━━ Available records ━━
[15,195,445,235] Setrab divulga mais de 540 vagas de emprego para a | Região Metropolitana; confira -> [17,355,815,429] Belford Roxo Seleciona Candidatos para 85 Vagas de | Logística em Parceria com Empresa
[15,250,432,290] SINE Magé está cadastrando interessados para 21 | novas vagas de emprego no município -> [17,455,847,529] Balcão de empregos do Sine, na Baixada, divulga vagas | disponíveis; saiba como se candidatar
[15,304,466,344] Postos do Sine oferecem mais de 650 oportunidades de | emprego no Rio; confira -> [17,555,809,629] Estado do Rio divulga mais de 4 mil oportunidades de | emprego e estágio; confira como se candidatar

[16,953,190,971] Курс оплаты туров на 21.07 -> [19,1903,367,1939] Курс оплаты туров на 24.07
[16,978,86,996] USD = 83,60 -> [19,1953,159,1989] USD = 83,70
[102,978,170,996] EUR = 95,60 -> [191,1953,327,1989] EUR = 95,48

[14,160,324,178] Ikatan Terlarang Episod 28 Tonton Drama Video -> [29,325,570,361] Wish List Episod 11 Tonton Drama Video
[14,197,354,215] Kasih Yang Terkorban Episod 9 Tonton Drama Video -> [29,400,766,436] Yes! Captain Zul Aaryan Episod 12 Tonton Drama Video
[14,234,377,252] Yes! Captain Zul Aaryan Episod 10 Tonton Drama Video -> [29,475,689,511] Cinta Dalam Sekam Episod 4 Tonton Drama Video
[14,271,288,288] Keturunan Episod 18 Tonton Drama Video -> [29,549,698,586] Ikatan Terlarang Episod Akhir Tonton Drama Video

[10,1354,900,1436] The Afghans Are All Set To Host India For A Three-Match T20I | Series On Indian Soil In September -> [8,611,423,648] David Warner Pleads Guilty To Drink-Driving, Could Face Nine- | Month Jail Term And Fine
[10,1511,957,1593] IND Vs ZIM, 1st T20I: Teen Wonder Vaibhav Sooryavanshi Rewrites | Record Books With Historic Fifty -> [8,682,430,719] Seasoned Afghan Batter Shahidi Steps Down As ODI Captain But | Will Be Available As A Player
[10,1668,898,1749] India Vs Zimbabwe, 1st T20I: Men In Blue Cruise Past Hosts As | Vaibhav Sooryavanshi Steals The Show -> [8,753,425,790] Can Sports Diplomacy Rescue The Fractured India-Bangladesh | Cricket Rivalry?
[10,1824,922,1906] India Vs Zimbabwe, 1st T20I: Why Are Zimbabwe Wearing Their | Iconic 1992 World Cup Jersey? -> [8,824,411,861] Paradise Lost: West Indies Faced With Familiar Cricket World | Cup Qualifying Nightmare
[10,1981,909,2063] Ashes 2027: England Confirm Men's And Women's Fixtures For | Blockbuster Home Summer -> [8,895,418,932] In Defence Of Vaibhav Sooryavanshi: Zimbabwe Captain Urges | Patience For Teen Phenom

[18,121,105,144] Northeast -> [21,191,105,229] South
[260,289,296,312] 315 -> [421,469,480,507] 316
━━━
> [About this exercise] Please write out, exactly as they appear above, only the lines in the stretch from the line with "[14,234,377,252] Yes! Captain" through the line with "[10,1511,957,1593] IND Vs".

> [Output below]
[14,234,377,252] Yes! Captain Zul Aaryan Episod 10 Tonton Drama Video -> [29,475,689,511] Cinta Dalam Sekam Episod 4 Tonton Drama Video
[14,271,288,288] Keturunan Episod 18 Tonton Drama Video -> [29,549,698,586] Ikatan Terlarang Episod Akhir Tonton Drama Video

[10,1354,900,1436] The Afghans Are All Set To Host India For A Three-Match T20I | Series On Indian Soil In September -> [8,611,423,648] David Warner Pleads Guilty To Drink-Driving, Could Face Nine- | Month Jail Term And Fine
[10,1511,957,1593] IND Vs ZIM, 1st T20I: Teen Wonder Vaibhav Sooryavanshi Rewrites | Record Books With Historic Fifty -> [8,682,430,719] Seasoned Afghan Batter Shahidi Steps Down As ODI Captain But | Will Be Available As A Player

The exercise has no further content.